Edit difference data
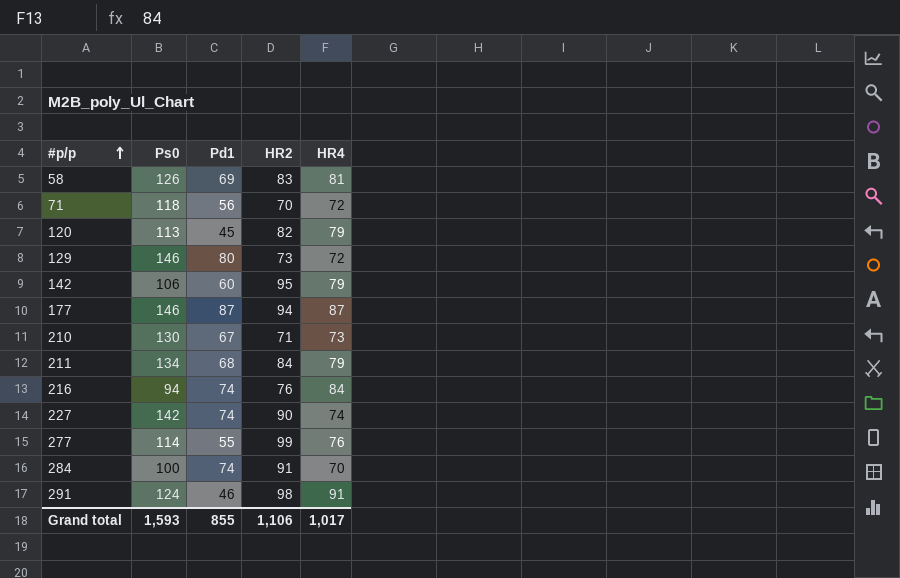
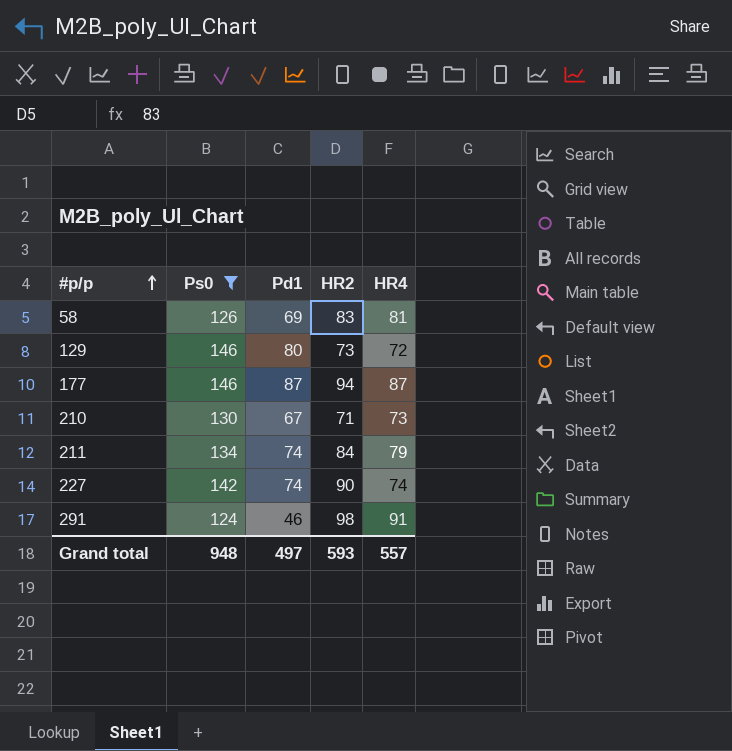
filter: none -> Ps0 >= 124
211 | Pd1: 68 -> 74
Grand total | Ps0: 1,593 -> 948
Grand total | Pd1: 855 -> 497
Grand total | HR2: 1,106 -> 593
Grand total | HR4: 1,017 -> 557

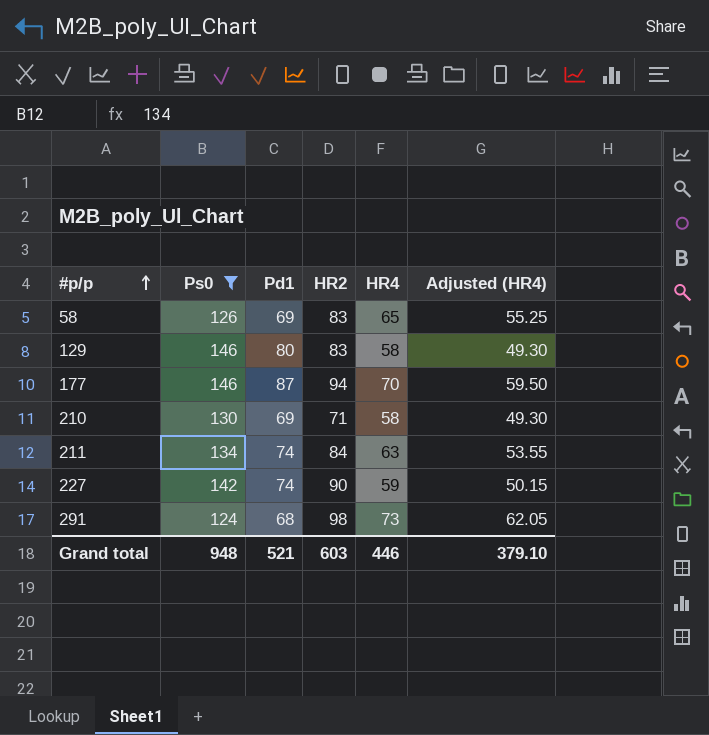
column Adjusted (HR4) | formula: none -> [HR4] * 0.85
58 | HR4: 81 -> 65
129 | HR2: 73 -> 83
129 | HR4: 72 -> 58
177 | HR4: 87 -> 70
210 | Pd1: 67 -> 69
210 | HR4: 73 -> 58
211 | HR4: 79 -> 63
227 | HR4: 74 -> 59
291 | Pd1: 46 -> 68
291 | HR4: 91 -> 73
Grand total | Pd1: 497 -> 521
Grand total | HR2: 593 -> 603
Grand total | HR4: 557 -> 446

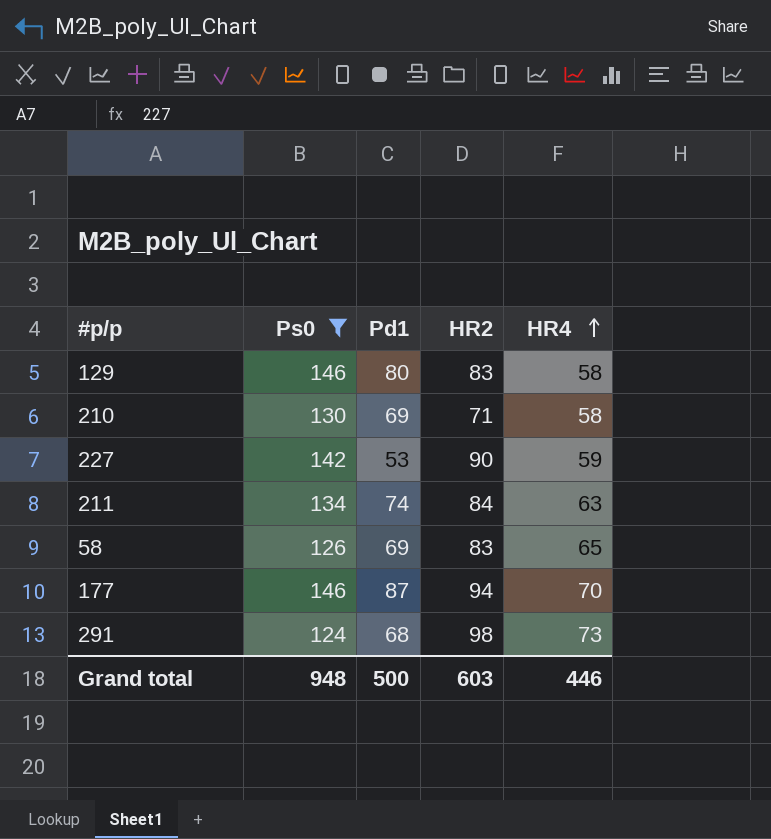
row order: #p/p ascending -> HR4 ascending
column Adjusted (HR4) | formula: [HR4] * 0.85 -> none
227 | Pd1: 74 -> 53
Grand total | Pd1: 521 -> 500

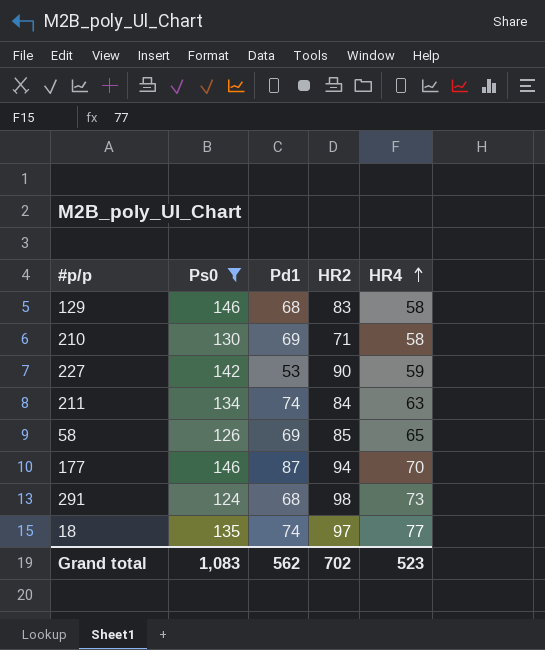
129 | Pd1: 80 -> 68
58 | HR2: 83 -> 85
row 18: none -> 135 | 74 | 97 | 77
Grand total | Ps0: 948 -> 1,083
Grand total | Pd1: 500 -> 562
Grand total | HR2: 603 -> 702
Grand total | HR4: 446 -> 523

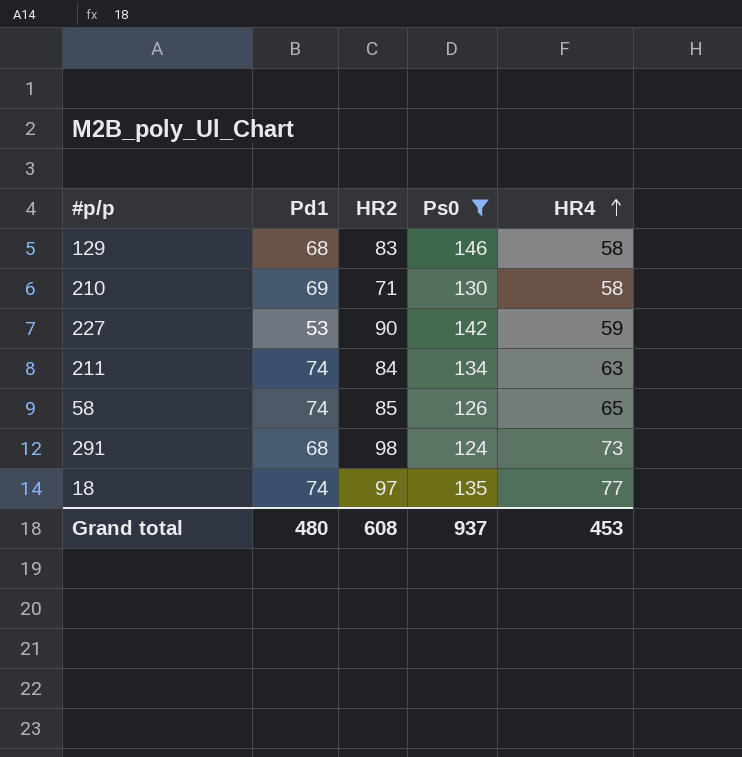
column Ps0 | position: 2 -> 4
row 177: 146 | 87 | 94 | 70 -> none
58 | Pd1: 69 -> 74
Grand total | Pd1: 562 -> 480
Grand total | HR2: 702 -> 608
Grand total | Ps0: 1,083 -> 937
Grand total | HR4: 523 -> 453

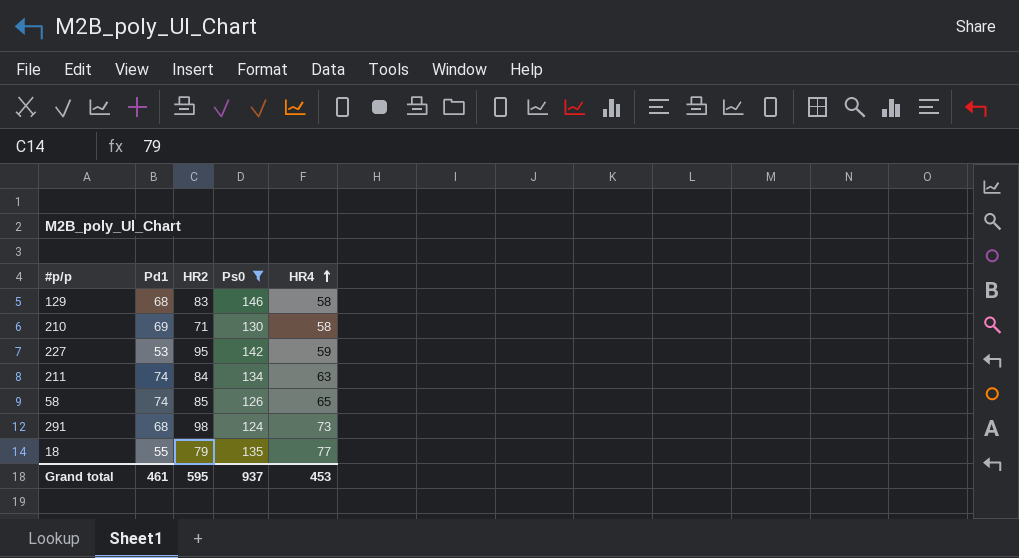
227 | HR2: 90 -> 95
18 | Pd1: 74 -> 55
18 | HR2: 97 -> 79
Grand total | Pd1: 480 -> 461
Grand total | HR2: 608 -> 595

§ ASSIGNMENT
What is needed is an exact copy of all the entries above, minus the pictures.

§ RESPONSE
filter: none -> Ps0 >= 124
211 | Pd1: 68 -> 74
Grand total | Ps0: 1,593 -> 948
Grand total | Pd1: 855 -> 497
Grand total | HR2: 1,106 -> 593
Grand total | HR4: 1,017 -> 557

column Adjusted (HR4) | formula: none -> [HR4] * 0.85
58 | HR4: 81 -> 65
129 | HR2: 73 -> 83
129 | HR4: 72 -> 58
177 | HR4: 87 -> 70
210 | Pd1: 67 -> 69
210 | HR4: 73 -> 58
211 | HR4: 79 -> 63
227 | HR4: 74 -> 59
291 | Pd1: 46 -> 68
291 | HR4: 91 -> 73
Grand total | Pd1: 497 -> 521
Grand total | HR2: 593 -> 603
Grand total | HR4: 557 -> 446

row order: #p/p ascending -> HR4 ascending
column Adjusted (HR4) | formula: [HR4] * 0.85 -> none
227 | Pd1: 74 -> 53
Grand total | Pd1: 521 -> 500

129 | Pd1: 80 -> 68
58 | HR2: 83 -> 85
row 18: none -> 135 | 74 | 97 | 77
Grand total | Ps0: 948 -> 1,083
Grand total | Pd1: 500 -> 562
Grand total | HR2: 603 -> 702
Grand total | HR4: 446 -> 523

column Ps0 | position: 2 -> 4
row 177: 146 | 87 | 94 | 70 -> none
58 | Pd1: 69 -> 74
Grand total | Pd1: 562 -> 480
Grand total | HR2: 702 -> 608
Grand total | Ps0: 1,083 -> 937
Grand total | HR4: 523 -> 453

227 | HR2: 90 -> 95
18 | Pd1: 74 -> 55
18 | HR2: 97 -> 79
Grand total | Pd1: 480 -> 461
Grand total | HR2: 608 -> 595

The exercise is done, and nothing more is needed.